Windows Server 2008 R2 : Understand Active Directory Replication

2/11/2012 6:17:10 PM

Active Directory is a database. The really cool thing about Active Directory is that it has multiple points of authoritative input. Objects can be added, deleted, changed, and so on, from any domain controller (with the obvious exception of the read-only DC, which we will discuss later). This distributed database capability adds tremendous flexibility to Active Directory. It makes administration and management much easier and much more efficient. So, you might be wondering how a distributed database with write permissions at each DC can share those changes across a network to get true synchronization. The process is called directory replication.

1. Understand the Components of Replication

Remember that a directory database is really just a file called NTDS.DIT. It would seem like you could just pass around the most current copy of the NTDS.DIT file and make sure each DC had the most current copy and this whole process would be academic. That would be just fine if your directory database remained at its default size of around 15MB. The problem is that as you add more and more objects to your directory, it grows and grows and grows. Passing 15MB between DCs is not such a big deal. If the file is 10, 20, or 50 times that size, then you have some real bandwidth issues to deal with. You cannot feasibly pass full-size copies of the directory database around between DCs. You have to break the database down into smaller component parts and pass those parts around as updates to each domain controller.

Each directory database is broken down into three separate subsections called partitions, or naming contexts. The partitions are the schema partition, configuration partition, and domain partition.

The schema partition is replicated to all DCs in the directory forest. It contains the information about the directory schema, which provides definitions to all the objects in the directory.

The configuration partition is replicated to all DCs in the directory forest. It contains information about the physical structure of the actual directory.

The domain partition is replicated only to DCs within a single domain. Each domain in a directory forest will have its own unique domain partition information. This is where you would find the actual users, groups, computers, and other objects associated with the domain.

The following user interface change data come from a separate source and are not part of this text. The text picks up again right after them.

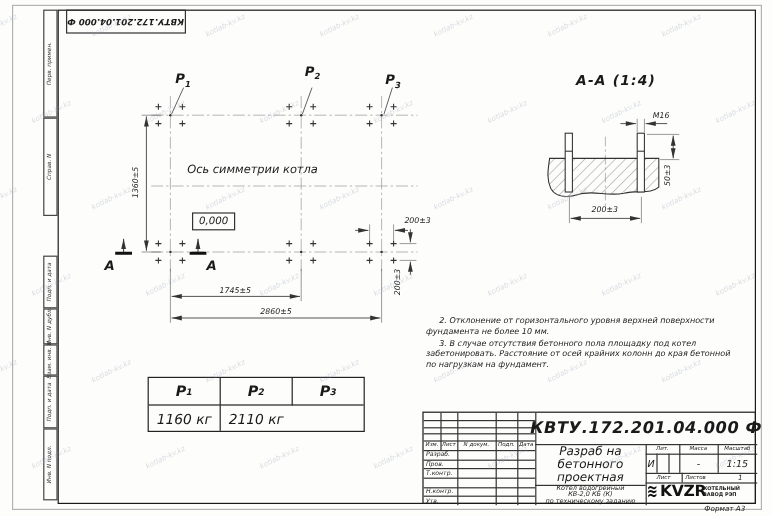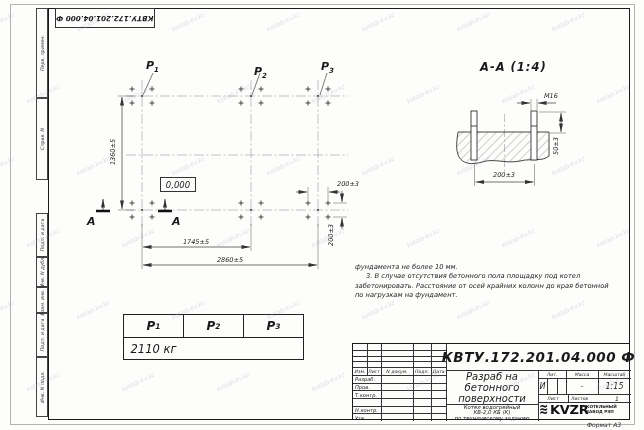--- a/index.html
+++ b/index.html
@@ -147,23 +147,24 @@
 
     <g fill="#fff" stroke="#333" stroke-width="0.9">
       <rect x="471" y="111" width="6" height="49"></rect>
       <rect x="531" y="111" width="6" height="49"></rect>
       <line x1="471" y1="126" x2="477" y2="126"></line>
       <line x1="531" y1="126" x2="537" y2="126"></line>
     </g>
   </svg>
 
   <div class="t plabel" style="left:146px;top:59px"><span>P</span><sub>1</sub></div>
-  <div class="t plabel" style="left:254px;top:65px"><span>P</span><sub>2</sub></div>
+  <div class="t plabel" style="left:254px;top:53px"><span>P</span><sub>2</sub></div>
   <div class="t plabel" style="left:321px;top:60px"><span>P</span><sub>3</sub></div>
 
+  <div class="t" style="left:156px;top:136px;font-size:9.5px">Ось симметрии котла</div>
   <div class="level-box">
       <span>0,000</span>
     </div>
 
   <div class="t dim rot90 dimc" style="left:93px;top:148px;width:40px">1360±5</div>
   <div class="t dim dimc" style="left:166px;top:238px;width:60px">1745±5</div>
   <div class="t dim dimc" style="left:200px;top:256px;width:60px">2860±5</div>
   <div class="t dim" style="left:337px;top:180px">200±3</div>
   <div class="t dim rot90 dimc" style="left:311px;top:231px;width:40px">200±3</div>
 
@@ -184,25 +185,27 @@
       <div class="lt-cell">
           <span>P</span>
           <sub>2</sub>
         </div>
       <div class="lt-cell">
           <span>P</span>
           <sub>3</sub>
         </div>
     </div>
     <div class="lt-row">
+      <div class="lt-cell">1160 кг</div>
       <div class="lt-cell">2110 кг</div>
     </div>
   </div>
 
   <div class="notes">
+    <div class="ind">2. Отклонение от горизонтального уровня верхней поверхности</div>
     <div>фундамента не более 10 мм.</div>
     <div class="ind">3. В случае отсутствия бетонного пола площадку под котел</div>
     <div>забетонировать. Расстояние от осей крайних колонн до края бетонной</div>
     <div>по нагрузкам на фундамент.</div>
   </div>
 
   <div class="tblock">
 
     <div class="tbv" style="left:14px;top:0;height:31px"></div>
     <div class="tbv" style="left:28px;top:0;height:77px"></div>
@@ -229,21 +232,21 @@
     <div class="tbh" style="left:93px;top:60px;width:92px"></div>
     <div class="tbh" style="left:185px;top:34px;width:93px"></div>
     <div class="tbh" style="left:185px;top:50px;width:93px"></div>
     <div class="tbh" style="left:185px;top:58px;width:93px"></div>
 
     <div class="tbt cellc docnum">КВТУ.172.201.04.000 Ф</div>
 
     <div class="tbt tb-title">
       <div>Разраб на</div>
       <div>бетонного</div>
-      <div>поверхности</div>
+      <div>проектная</div>
     </div>
 
     <div class="tbt tb-product">
       <div>Котел водогрейный</div>
       <div>КВ-2,0 КБ (К)</div>
       <div>по техническому заданию</div>
     </div>
 
     <div class="tbt tb-small cellc" style="left:0;top:23px;width:14px;height:8px">Изм.</div>
     <div class="tbt tb-small cellc" style="left:14px;top:23px;width:14px;height:8px">Лист</div>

Each of these partitions is replicated independently of the others. This allows partitions that have lots of changes, such as the domain partition, to have a limited effect on partitions that don't change very often, like the schema partition.

1.1. Types of Updates

Each domain controller has the ability to write changes to the directory database. This means that when you think about replication, there are really two types of updates that can be made to a directory database. The update could be what is termed an originating update, meaning an object was created on this DC in the local copy of the database. It does not exist elsewhere on other DCs in the forest. Once the originating update has occurred, it needs to be sent to the other DCs in the domain. When the other DCs receive the update, they are not creating the original object. Instead, they are making what is termed a replicated update. They are replicating data from another DC.

1.2. Metadata

The question of how a DC knows whether it is making an originating update or a replicated update is significant. Each DC uses metadata to manage the replication of objects. This means that in addition to the objects themselves, the directory service also sends key bits of information about the DC where the object originated, when the change was made, and what update was made (where in the sequence of updates this one fits). All this metadata is used by the receiving DC to determine whether this update should be written and whether it should be sent to other partner DCs called replication partners.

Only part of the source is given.